▸ EXERCISE REQUIREMENTS
Return, from the listing that follows, each line containing the word "Overview".

[RECORDED INFORMATION]

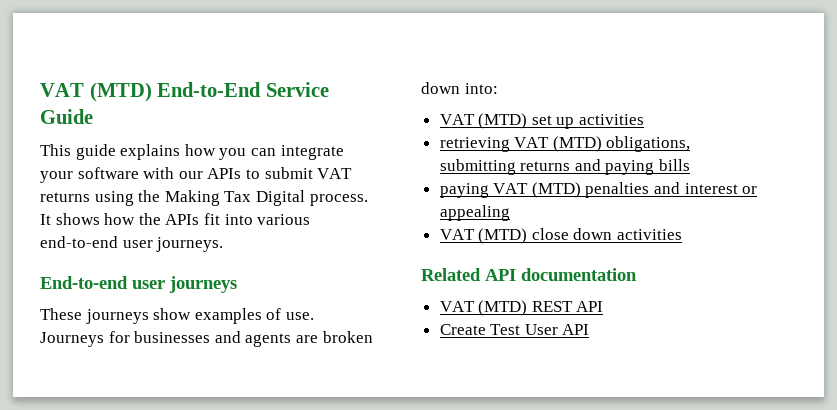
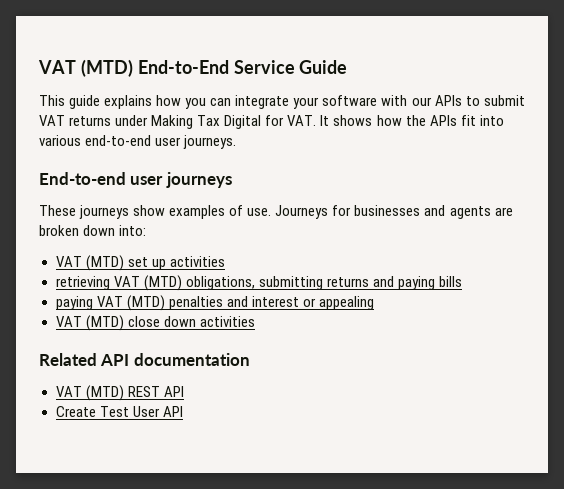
- This guide explains how you can integrate your software with our APIs to submit VAT returns using the Making Tax Digital process. It shows how the APIs fit into various end-to-end user journeys.
+ This guide explains how you can integrate your software with our APIs to submit VAT returns under Making Tax Digital for VAT. It shows how the APIs fit into various end-to-end user journeys.

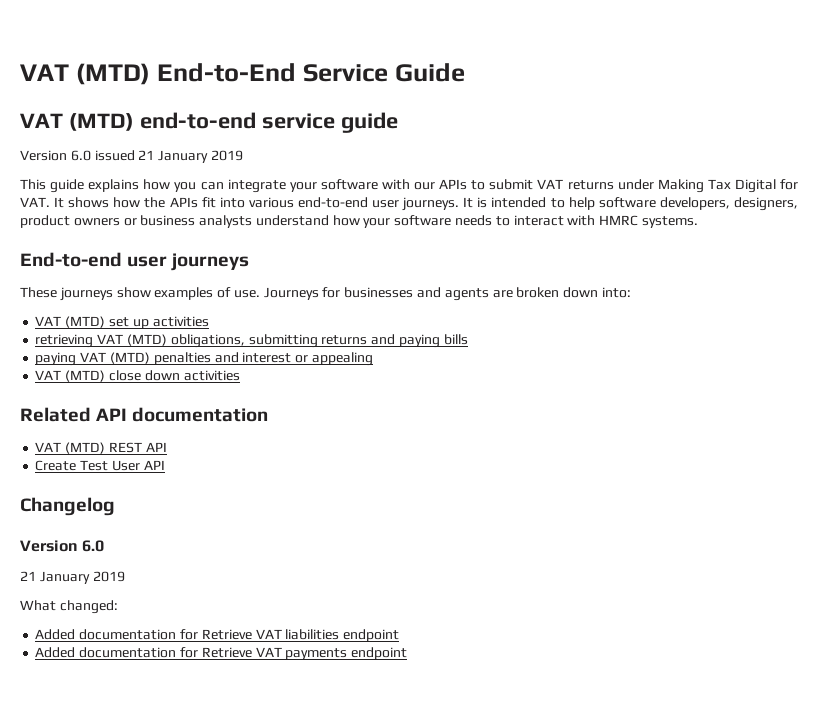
+ VAT (MTD) end-to-end service guide
+ Version 6.0 issued 21 January 2019
+ It is intended to help software developers, designers, product owners or business analysts understand how your software needs to interact with HMRC systems.
+ Changelog
+ Version 6.0
+ 21 January 2019
+ What changed:
+ Added documentation for Retrieve VAT liabilities endpoint
+ Added documentation for Retrieve VAT payments endpoint

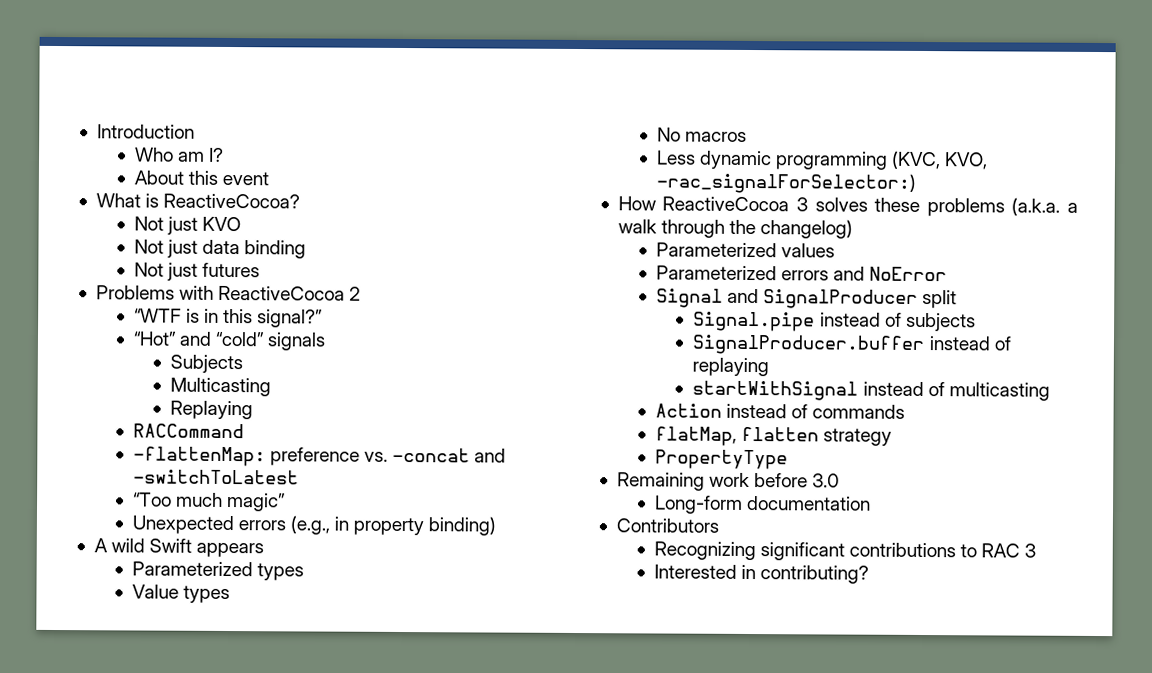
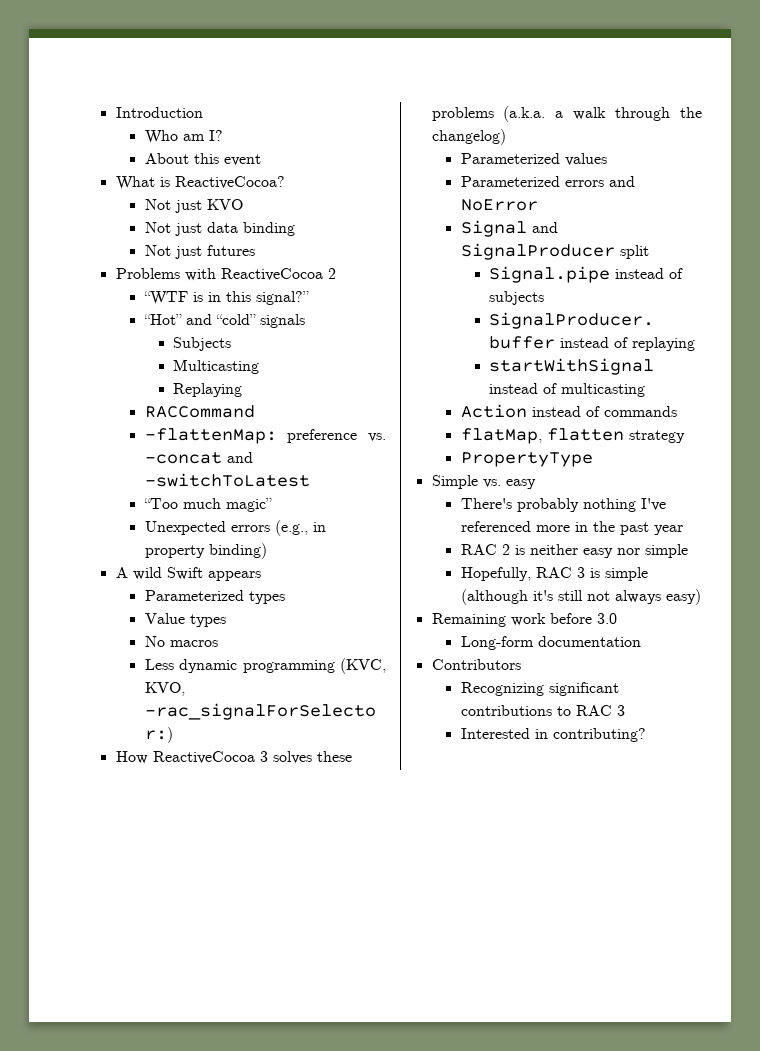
+ Simple vs. easy
+ There's probably nothing I've referenced more in the past year
+ RAC 2 is neither easy nor simple
+ Hopefully, RAC 3 is simple (although it's still not always easy)

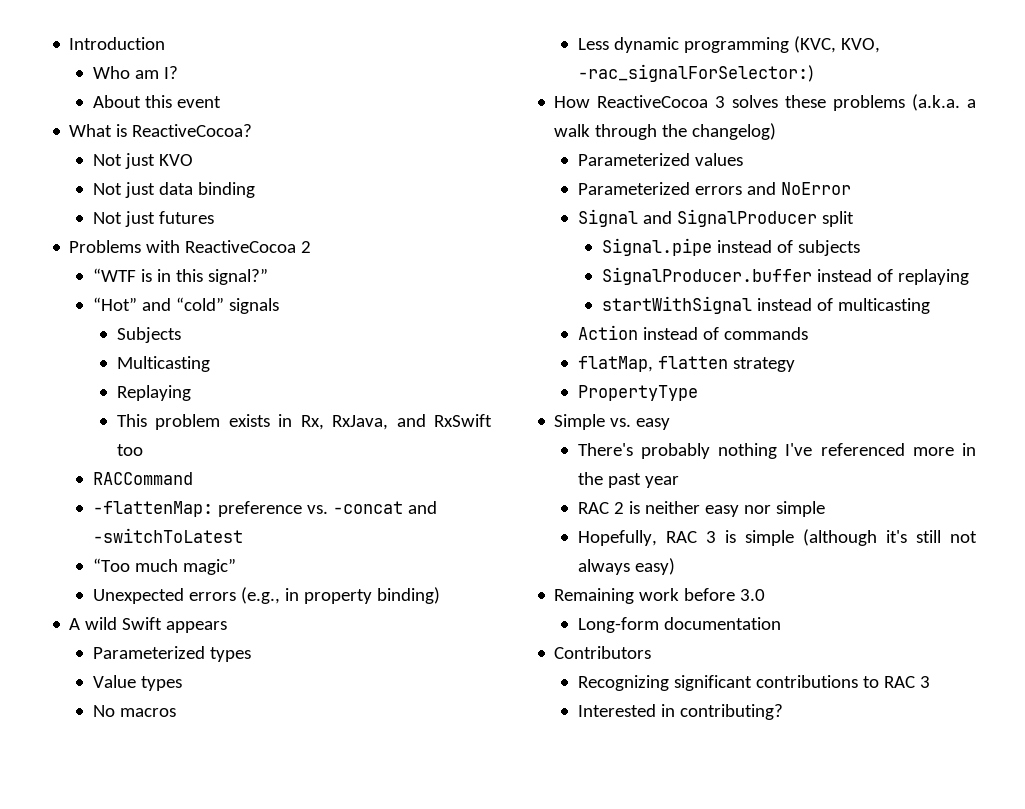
+ This problem exists in Rx, RxJava, and RxSwift too

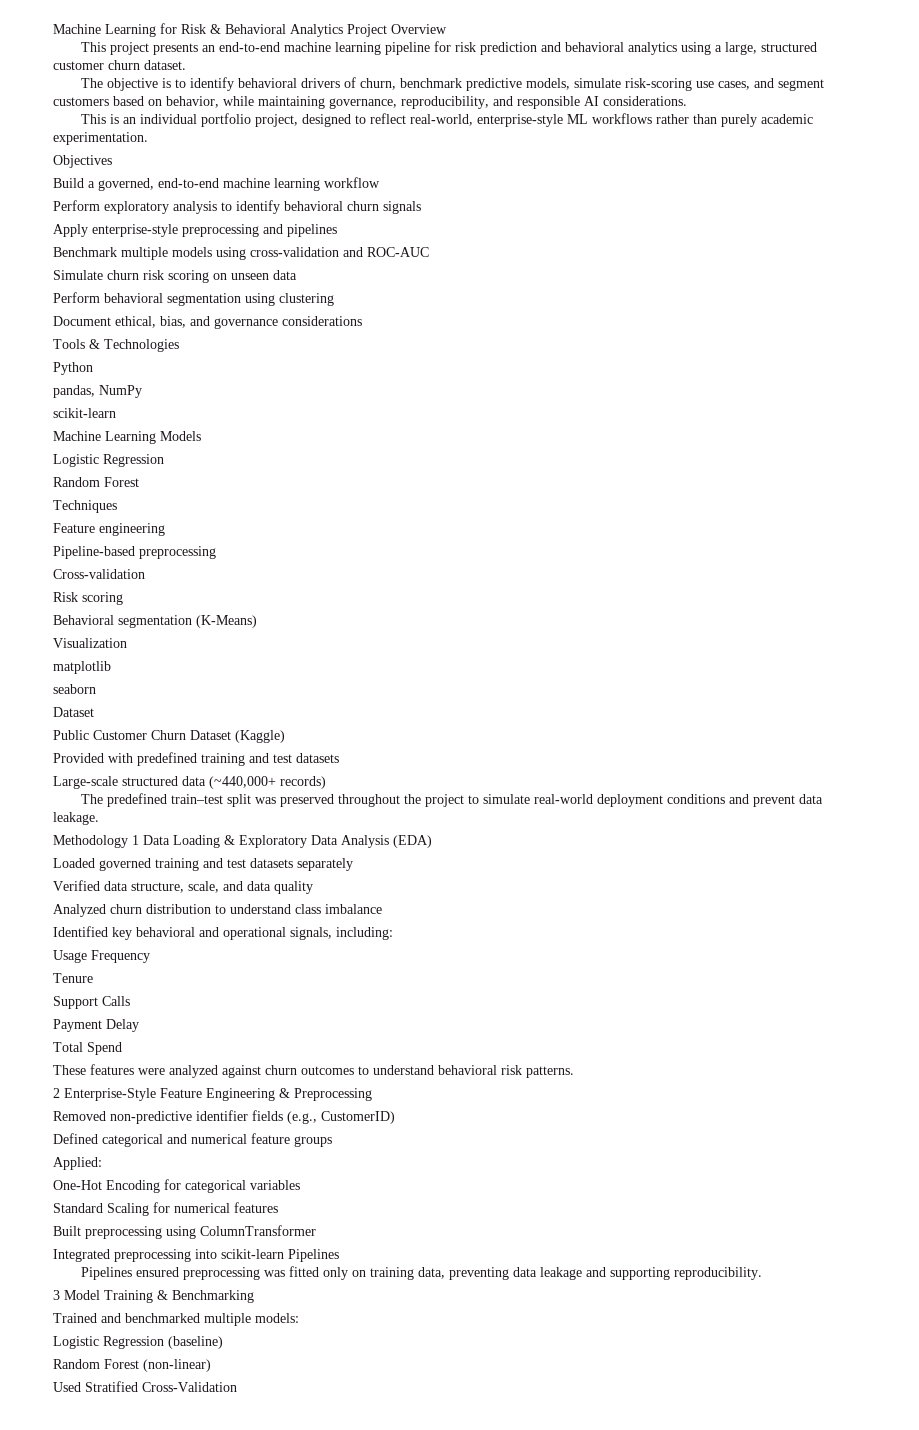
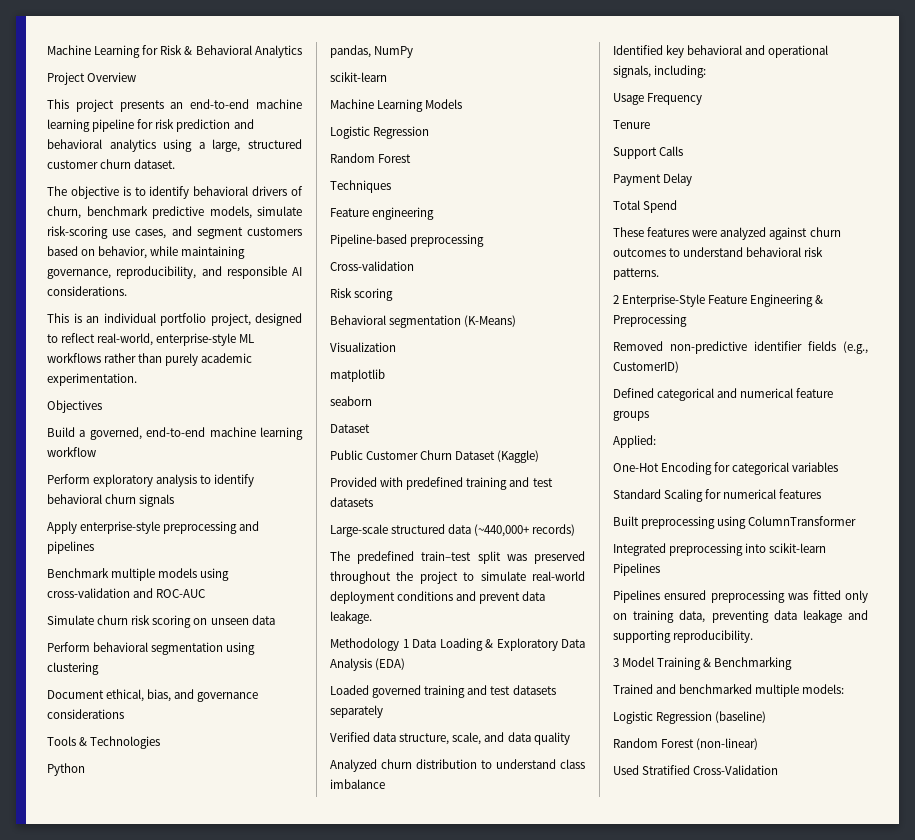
- Machine Learning for Risk & Behavioral Analytics Project Overview
+ Machine Learning for Risk & Behavioral Analytics
+ Project Overview

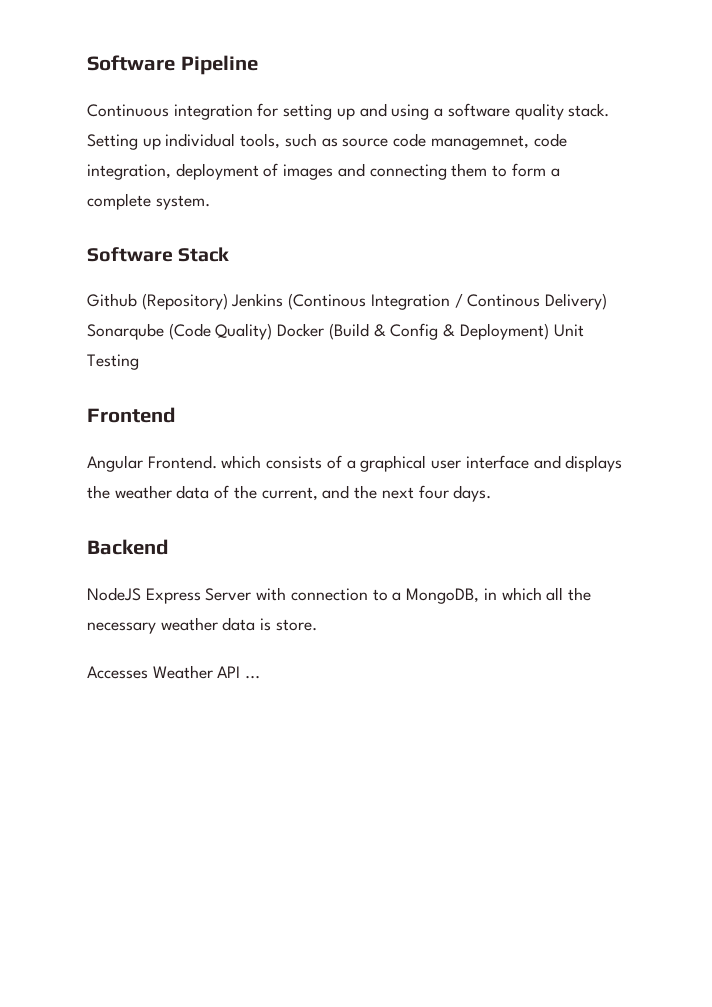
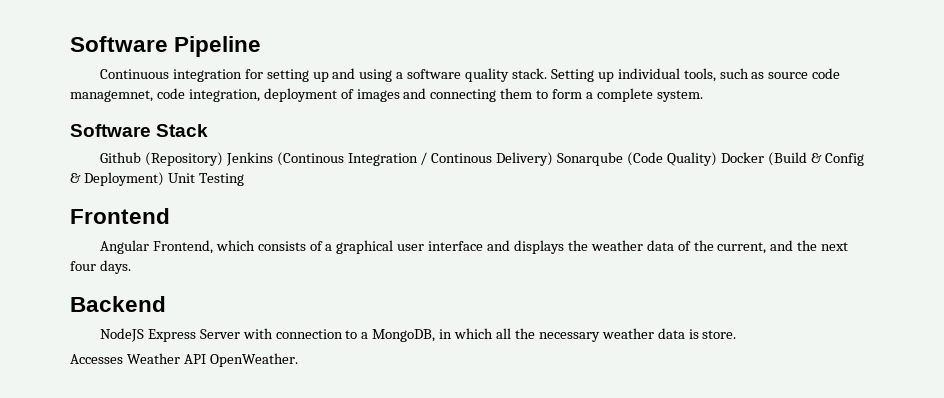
- Angular Frontend. which consists of a graphical user interface and displays the weather data of the current, and the next four days.
+ Angular Frontend, which consists of a graphical user interface and displays the weather data of the current, and the next four days.
- Accesses Weather API ...
+ Accesses Weather API OpenWeather.

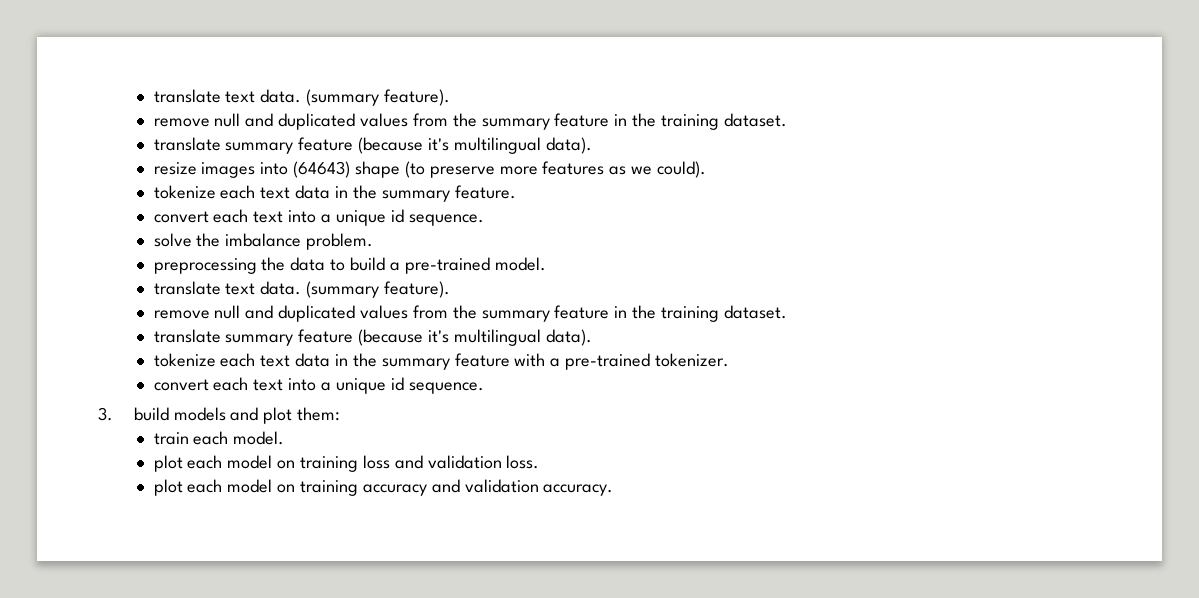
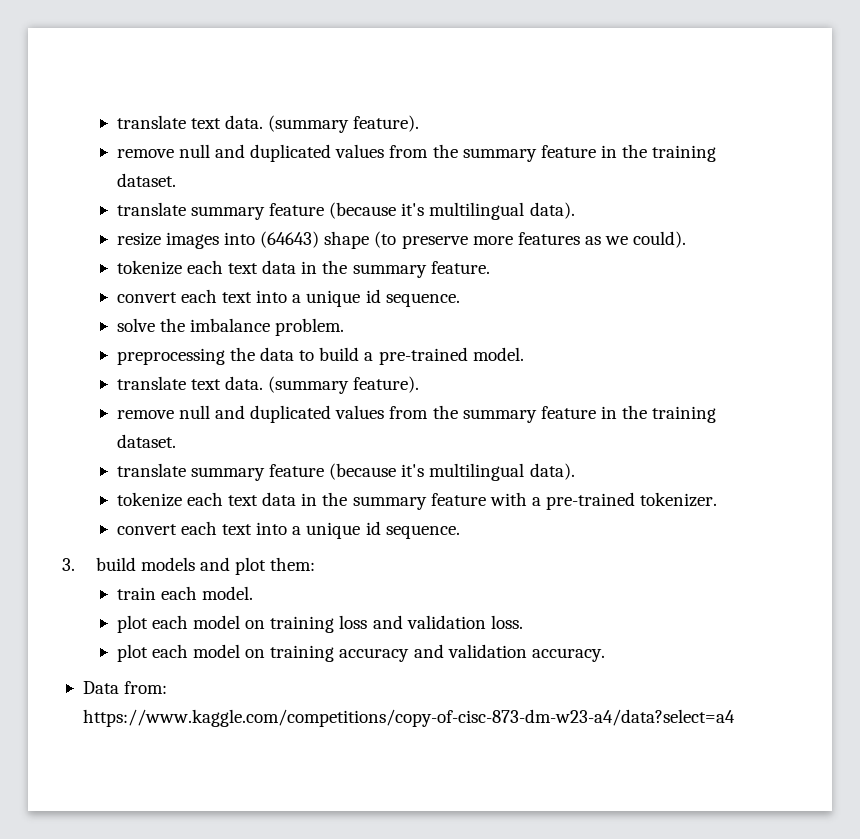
+ Data from: https://www.kaggle.com/competitions/copy-of-cisc-873-dm-w23-a4/data?select=a4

[/RECORDED INFORMATION]

▸ EXERCISE OUTPUT
- Machine Learning for Risk & Behavioral Analytics Project Overview
+ Project Overview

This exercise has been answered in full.